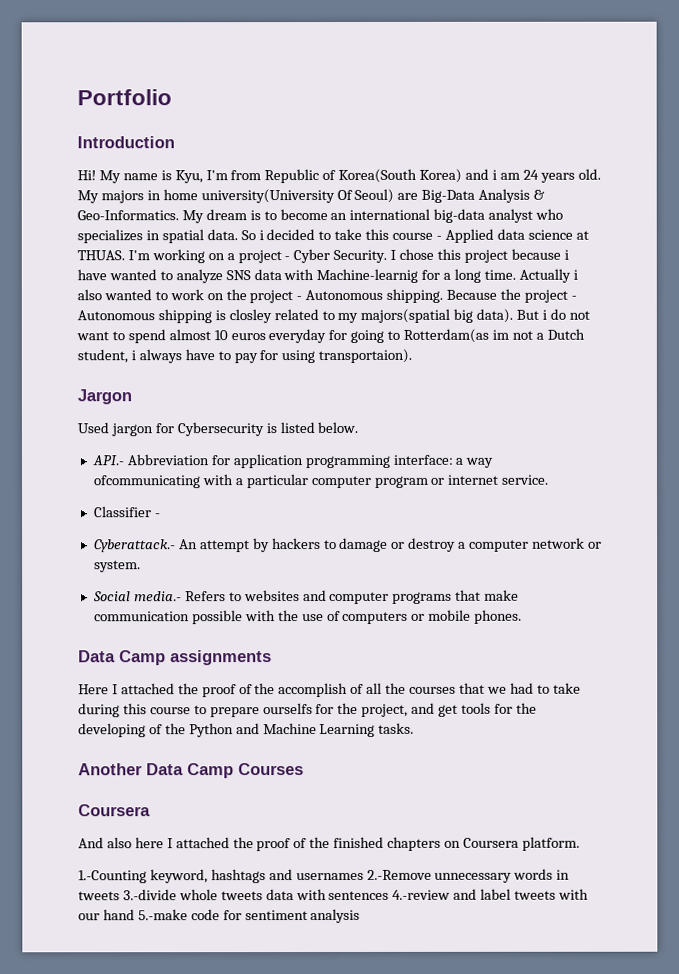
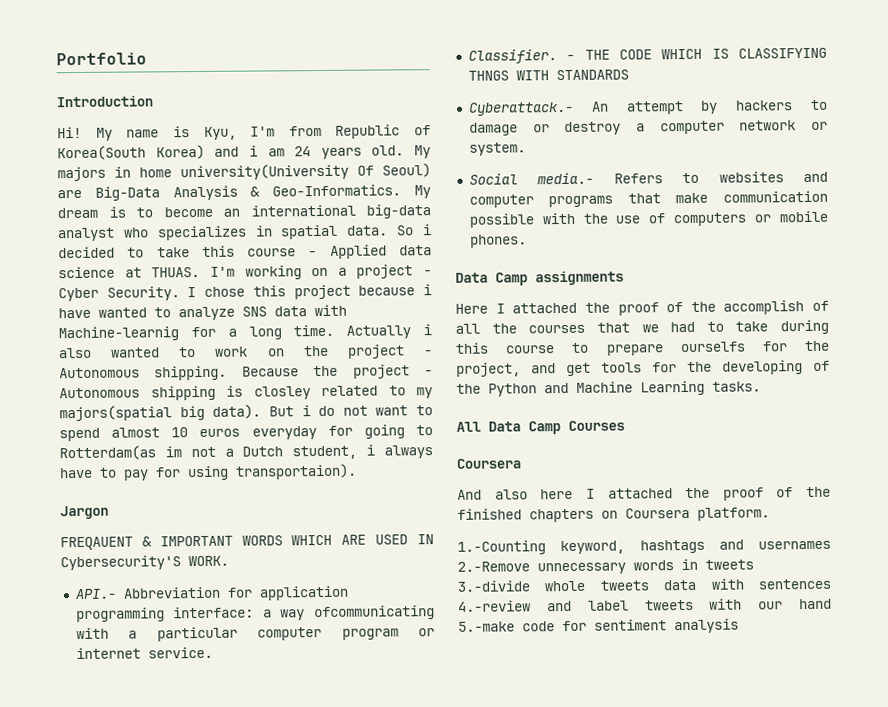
[77,421,359,437] Used jargon for Cybersecurity is listed below. -> [60,534,434,551] [60,555,229,571] FREQAUENT & IMPORTANT WORDS WHICH ARE USED IN Cybersecurity'S WORK.
[93,506,161,518] Classifier - -> [467,47,827,64] [467,69,629,81] Classifier. - THE CODE WHICH IS CLASSIFYING THNGS WITH STANDARDS
[78,763,143,776] Another -> [456,421,481,432] All

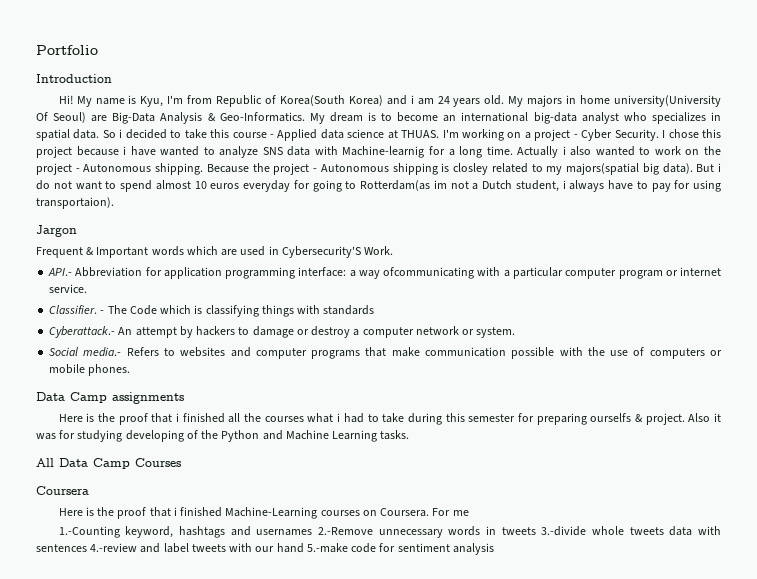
[60,534,434,551] [60,555,229,571] FREQAUENT & IMPORTANT WORDS WHICH ARE USED IN Cybersecurity'S WORK. -> [36,246,394,258] Frequent & Important words which are used in Cybersecurity'S Work.
[584,47,827,60] [467,69,629,81] THE CODE WHICH IS CLASSIFYING THNGS WITH STANDARDS -> [107,305,375,317] The Code which is classifying things with standards
[495,300,829,316] I attached the proof of the accomplish of -> [86,413,225,425] is the proof that i finished
[596,322,659,333] that we -> [307,413,341,423] what i
[505,340,829,356] [456,361,712,377] course to prepare ourselfs for the project, and get tools for the -> [468,413,722,425] [36,430,123,442] semester for preparing ourselfs & project. Also it was for studying
[457,486,831,501] [457,507,770,523] And also here I attached the proof of the finished chapters on Coursera platform. -> [58,507,469,519] Here is the proof that i finished Machine-Learning courses on Coursera. For me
-- -- --
**WHAT IS EXPECTED**
Only the listing above, set down exactly and without pictures, belongs in the answer.

**COMPLETED TASK**
[77,421,359,437] Used jargon for Cybersecurity is listed below. -> [60,534,434,551] [60,555,229,571] FREQAUENT & IMPORTANT WORDS WHICH ARE USED IN Cybersecurity'S WORK.
[93,506,161,518] Classifier - -> [467,47,827,64] [467,69,629,81] Classifier. - THE CODE WHICH IS CLASSIFYING THNGS WITH STANDARDS
[78,763,143,776] Another -> [456,421,481,432] All

[60,534,434,551] [60,555,229,571] FREQAUENT & IMPORTANT WORDS WHICH ARE USED IN Cybersecurity'S WORK. -> [36,246,394,258] Frequent & Important words which are used in Cybersecurity'S Work.
[584,47,827,60] [467,69,629,81] THE CODE WHICH IS CLASSIFYING THNGS WITH STANDARDS -> [107,305,375,317] The Code which is classifying things with standards
[495,300,829,316] I attached the proof of the accomplish of -> [86,413,225,425] is the proof that i finished
[596,322,659,333] that we -> [307,413,341,423] what i
[505,340,829,356] [456,361,712,377] course to prepare ourselfs for the project, and get tools for the -> [468,413,722,425] [36,430,123,442] semester for preparing ourselfs & project. Also it was for studying
[457,486,831,501] [457,507,770,523] And also here I attached the proof of the finished chapters on Coursera platform. -> [58,507,469,519] Here is the proof that i finished Machine-Learning courses on Coursera. For me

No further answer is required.